Andrés Levin is a Venezuelan-born American record producer, bandleader, filmmaker, recording engineer and philanthropist. After several nominations, Levin won a Grammy Award in 2009 for his production of the In the Heights cast recording. His Grammy-nominated Latin fusion band Yerba Buena was founded along with Cuban-American singer Cucu Diamantes.

Levin has been called the "master-chef of urban fusion" by the Los Angeles Times.

Early life
Levin was born in Caracas, Venezuela. Since his father is a musician and producer as well, Levin was surrounded by music. He began playing guitar at age 10 and was soon immersed in the musical world. In 1988, Levin took advantage of a full scholarship at Berklee School of Music in Boston, Massachusetts before studying composition at Juilliard in New York City. While in New York, Levin worked at Skyline studios and was soon hired by producer Nile Rodgers as a full-time Synclavier programmer and arranger. With Rodgers, Levin worked with artists such as the B-52's, Diana Ross, INXS, and The Vaughan Brothers.

Yerba Buena
Together with Diamantes, Levin formed the band Yerba Buena. Before Yerba Buena, Levin had worked in several disparate genres, including R&B, soul, and Latin.

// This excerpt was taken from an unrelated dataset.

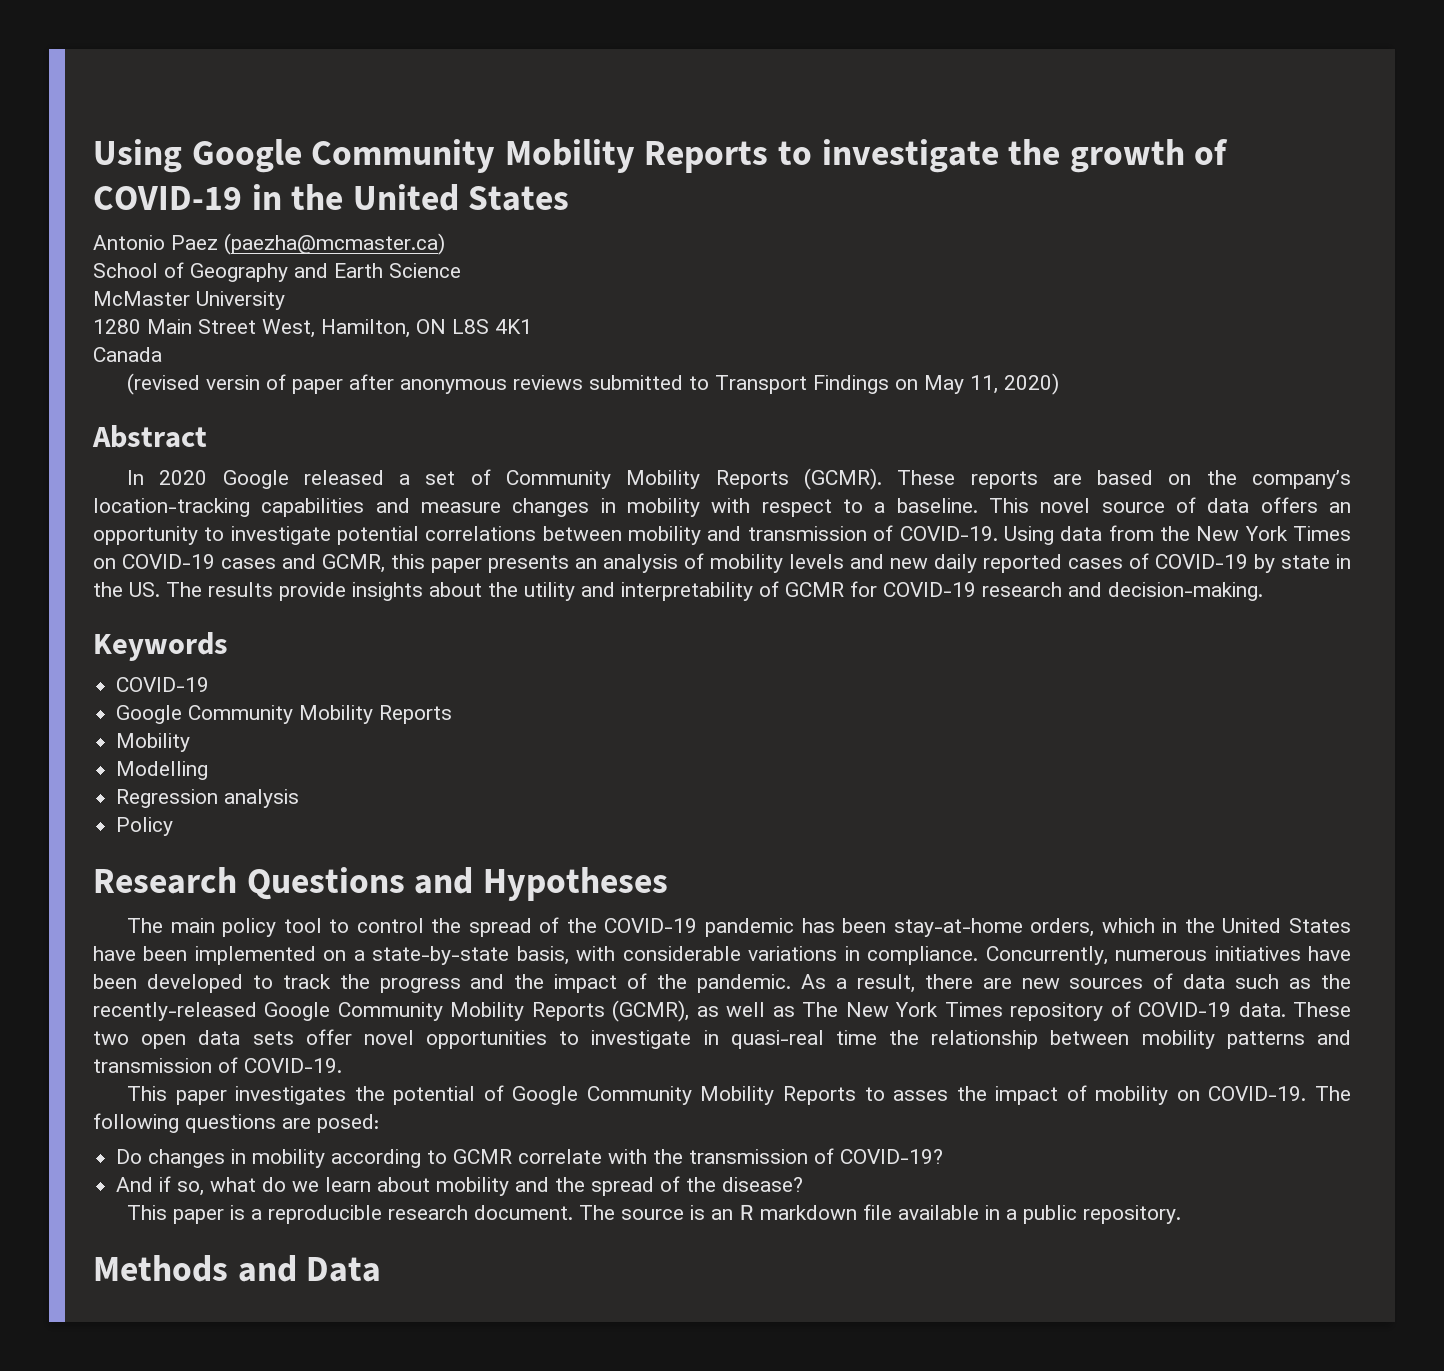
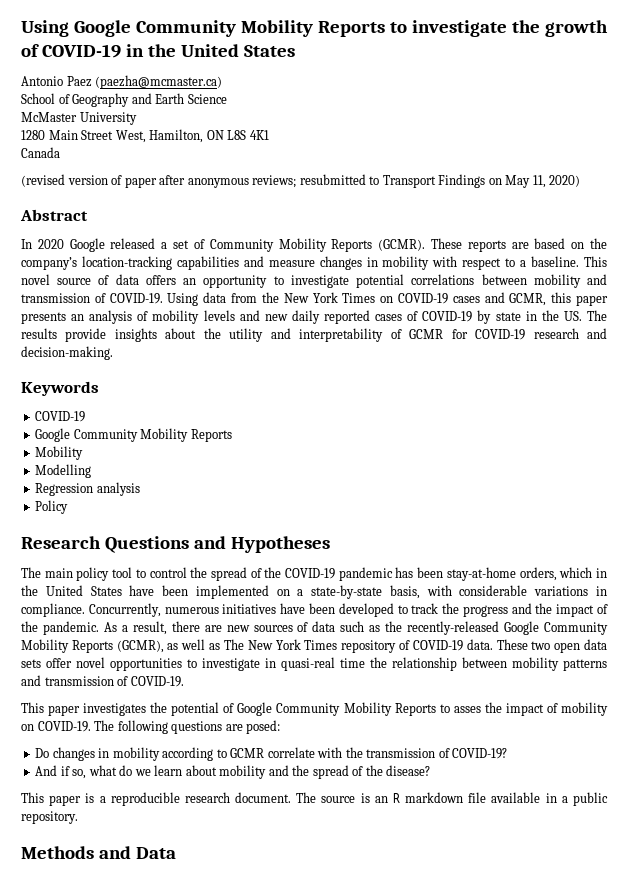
[205,375,260,390] versin -> [67,175,108,185] version
[512,375,683,390] reviews submitted -> [252,174,366,188] reviews; resubmitted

Levin said that the same year the band was founded, he had been in Nigeria, Cuba, and Bahia... [and] those influences combined to form the Yerba Buena sound." Levin has also said that even though Yerba Buena "experiments with many influences, the basis of the group is inspired by the African and Cuban diaspora, where both worlds meet. The music is a bridge between the two cultures."

Film
In 2012, Levin produced his first film alongside Sarah Green, Amor Cronico. Directed by Jorge Perugorría
Since then he has been involved in feature and documentary films as producer, exec producer, associate producer or consultant such as : Guava Island (Amazon), Fate of the Furious (Universal), Habana Motor Club, and several documentaries for Amazon which he also directed.

Advertising
Levin has been involved in the music for advertising industry since 1995. In the fall of 2009 he launched Pirata (with Canadian partner Pirate) to provide sonic branding and audio post production for all aspects of broadcast audio, such as original music and licensing, sound design, full service radio production and 5.1 mixing. Since its creation, Pirata has provided work for Dr. Pepper, Verizon, Miller, Heineken, Cablevision, Kraft, Ritz, and Kohl's.

Discography

Studio albums

Film

Television

References

Living people
Venezuelan musicians
Latin music record producers
Year of birth missing (living people)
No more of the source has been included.